SLEGS SWARTES

c-type Prints

These works begin with a philosophical question: if an object cannot fulfil its purpose, does it remain what it claims to be? If a sound is only a sound when heard, is a chair only a chair when someone sits in it? The work draws on the philosophical tension between John Locke’s distinction between primary and secondary qualities and George Berkeley’s idea that existence is inseparable from perception. A chair may possess the physical attributes of shape, weight and structure, yet its true meaning emerges through use. Without the act of sitting, the identity of the chair becomes unstable.

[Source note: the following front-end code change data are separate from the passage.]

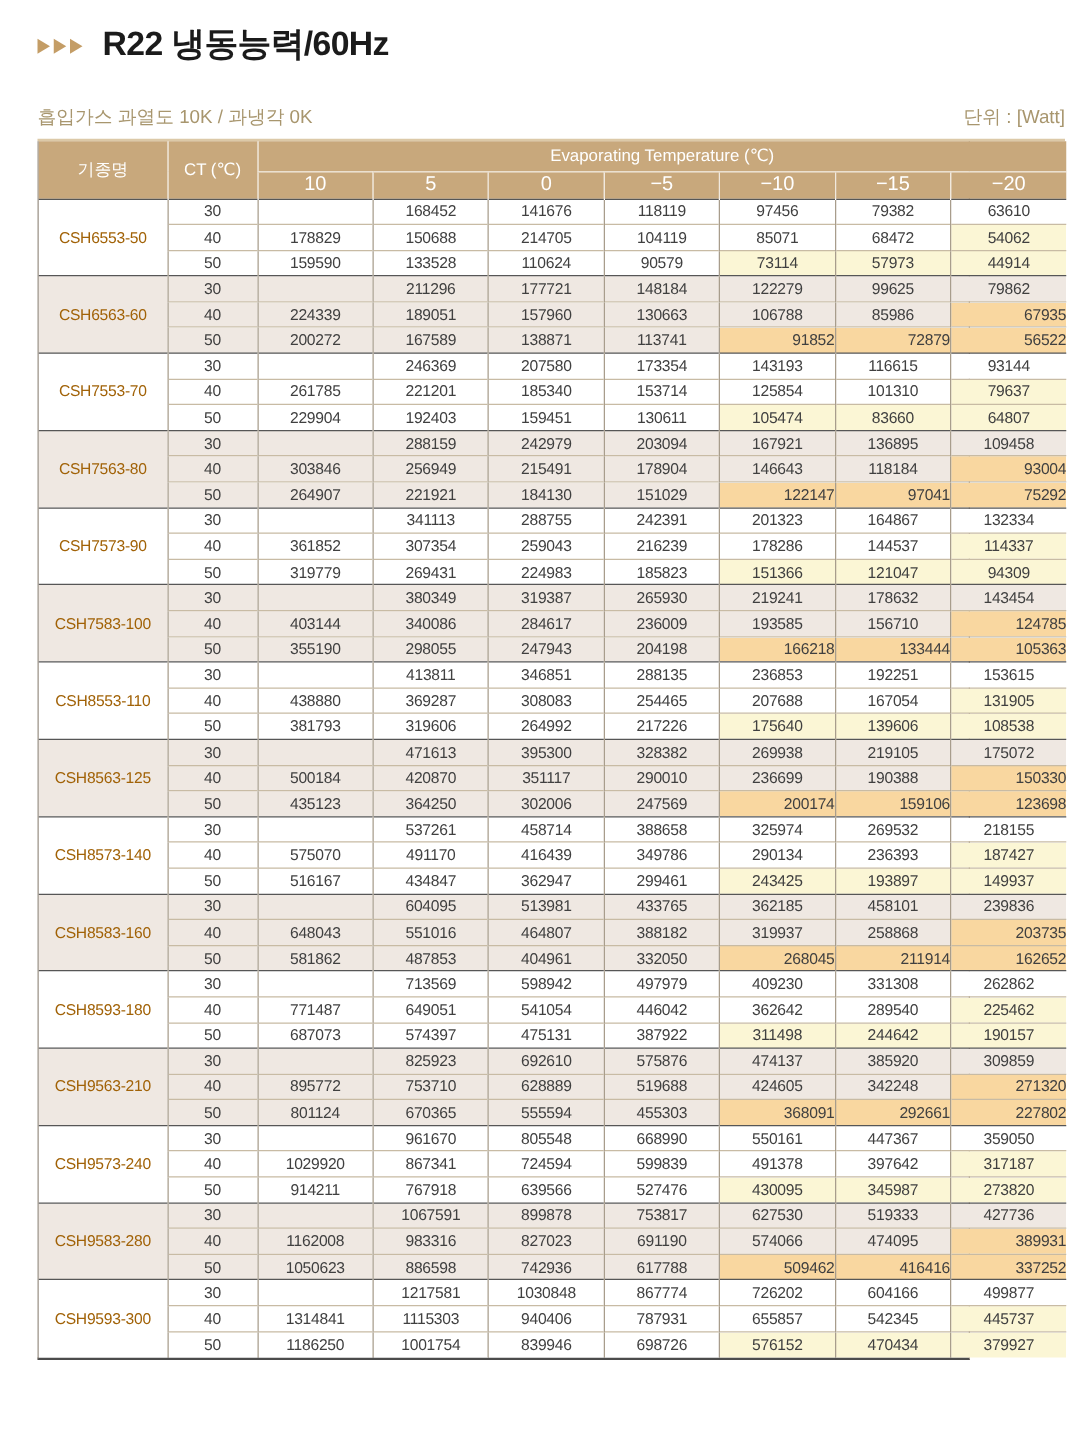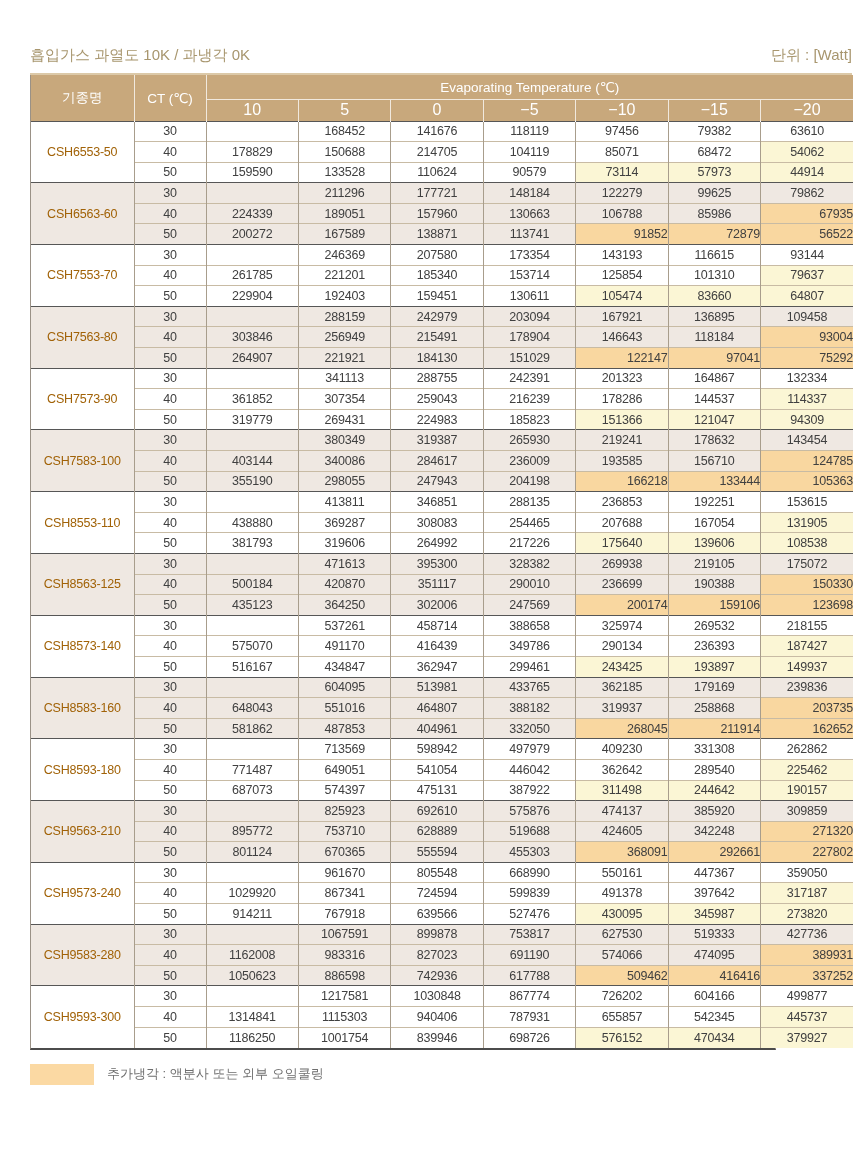--- a/index.html
+++ b/index.html
@@ -67,20 +67,28 @@
   tbody tr.block-start td{border-top:1.6px solid #565656;}
   .legend{display:flex;align-items:center;margin-top:14px;}
   .legend .swatch{width:64px;height:21px;background:var(--swatch);margin-right:13px;}
   .legend .legend-text{font-size:13px;color:#6e6e6e;}
 </style>
 </head>
 <body>
 
 <div class="page">
 
+  <div class="title-row">
+    <span class="chevrons">
+        <i></i>
+        <i></i>
+        <i></i>
+      </span>
+    <h1 class="title">R22 냉동능력/60Hz</h1>
+  </div>
 
   <div class="subtitle-row">
     <span>흡입가스 과열도 10K / 과냉각 0K</span>
     <span>단위 : [Watt]</span>
   </div>
 
   <div class="rule"></div>
 
   <div class="tbl-wrap">
     <table>
@@ -392,21 +400,21 @@
             <td class="hl">149937</td>
           </tr>
           <tr class="block-start alt">
             <td rowspan="3" class="model">CSH8583-160</td>
             <td>30</td>
             <td></td>
             <td>604095</td>
             <td>513981</td>
             <td>433765</td>
             <td>362185</td>
-            <td>179169</td>
+            <td>458101</td>
             <td>239836</td>
           </tr>
           <tr class="alt">
             <td>40</td>
             <td>648043</td>
             <td>551016</td>
             <td>464807</td>
             <td>388182</td>
             <td>319937</td>
             <td>258868</td>
@@ -574,18 +582,14 @@
             <td>839946</td>
             <td>698726</td>
             <td class="hl">576152</td>
             <td class="hl">470434</td>
             <td class="hl">379927</td>
           </tr>
         </tbody>
     </table>
   </div>
 
-  <div class="legend">
-    <span class="swatch"></span>
-    <span class="legend-text">추가냉각 : 액분사 또는 외부 오일쿨링</span>
-  </div>
 
 </div>
 
 </body></html>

The object I have created resembles a chair but is covered in sharp metal studs, making it impossible to sit on. It retains the visual form of a chair while violently rejecting its function. When an object can no longer perform its intended task, its meaning changes. It ceases to be a place of rest and becomes something else entirely: an object of deterrence, control or harm.

The inscription slegs swartes, meaning “Blacks only,” deliberately echoes the historical language of racial segregation. A chair marked “whites only” was never simply furniture; it functioned as a tool of exclusion and humiliation. By inverting this phrase onto an unusable chair, the sculpture exposes how objects can carry violence beneath ordinary forms. What remains is a troubling question: if a chair cannot be sat on, is it still a chair at all?

There is nothing more frightening than a bustling ignorance.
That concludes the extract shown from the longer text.